BEGIN DATA UNDER STUDY

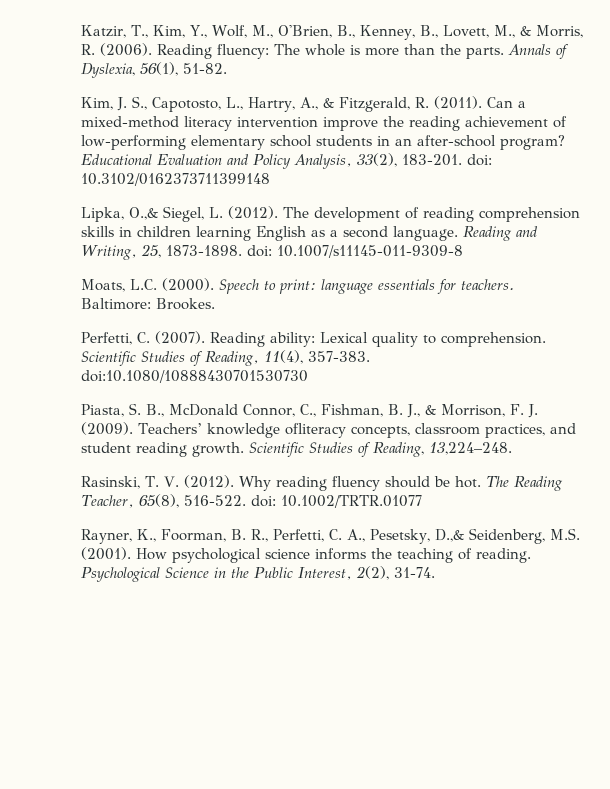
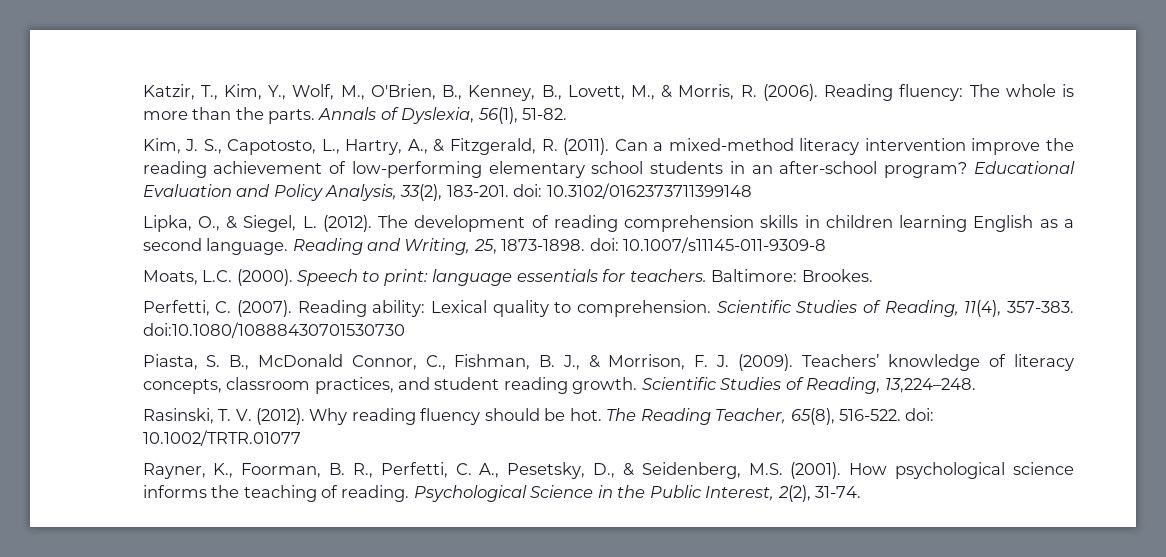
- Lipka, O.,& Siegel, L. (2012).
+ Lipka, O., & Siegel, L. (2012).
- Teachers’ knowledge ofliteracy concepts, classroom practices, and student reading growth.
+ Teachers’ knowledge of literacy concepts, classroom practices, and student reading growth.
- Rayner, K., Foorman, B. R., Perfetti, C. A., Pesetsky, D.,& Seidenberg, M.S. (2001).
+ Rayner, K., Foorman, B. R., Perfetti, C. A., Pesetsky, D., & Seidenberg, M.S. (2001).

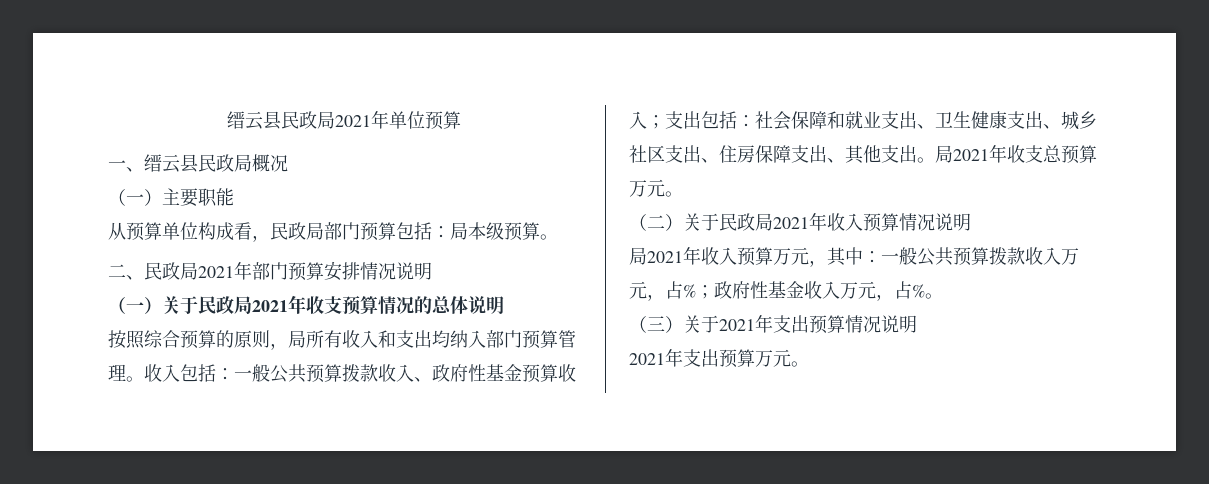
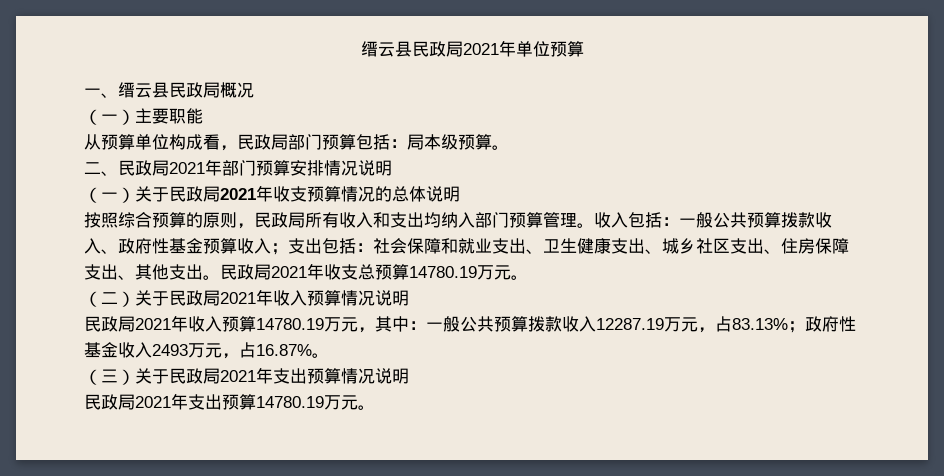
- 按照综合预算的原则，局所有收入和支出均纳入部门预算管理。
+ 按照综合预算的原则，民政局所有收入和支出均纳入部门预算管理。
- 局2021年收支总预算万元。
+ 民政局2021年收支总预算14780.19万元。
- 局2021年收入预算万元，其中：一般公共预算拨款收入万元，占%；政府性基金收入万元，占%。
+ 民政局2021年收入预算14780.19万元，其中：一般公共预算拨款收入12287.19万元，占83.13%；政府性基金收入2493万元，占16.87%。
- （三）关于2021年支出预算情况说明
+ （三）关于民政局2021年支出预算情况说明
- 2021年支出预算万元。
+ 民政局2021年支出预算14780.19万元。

END DATA UNDER STUDY

# EXERCISE
The aim is an exact repeat of the entire listing, stripped of pictures.

# ANSWER TO THIS PROBLEM
- Lipka, O.,& Siegel, L. (2012).
+ Lipka, O., & Siegel, L. (2012).
- Teachers’ knowledge ofliteracy concepts, classroom practices, and student reading growth.
+ Teachers’ knowledge of literacy concepts, classroom practices, and student reading growth.
- Rayner, K., Foorman, B. R., Perfetti, C. A., Pesetsky, D.,& Seidenberg, M.S. (2001).
+ Rayner, K., Foorman, B. R., Perfetti, C. A., Pesetsky, D., & Seidenberg, M.S. (2001).

- 按照综合预算的原则，局所有收入和支出均纳入部门预算管理。
+ 按照综合预算的原则，民政局所有收入和支出均纳入部门预算管理。
- 局2021年收支总预算万元。
+ 民政局2021年收支总预算14780.19万元。
- 局2021年收入预算万元，其中：一般公共预算拨款收入万元，占%；政府性基金收入万元，占%。
+ 民政局2021年收入预算14780.19万元，其中：一般公共预算拨款收入12287.19万元，占83.13%；政府性基金收入2493万元，占16.87%。
- （三）关于2021年支出预算情况说明
+ （三）关于民政局2021年支出预算情况说明
- 2021年支出预算万元。
+ 民政局2021年支出预算14780.19万元。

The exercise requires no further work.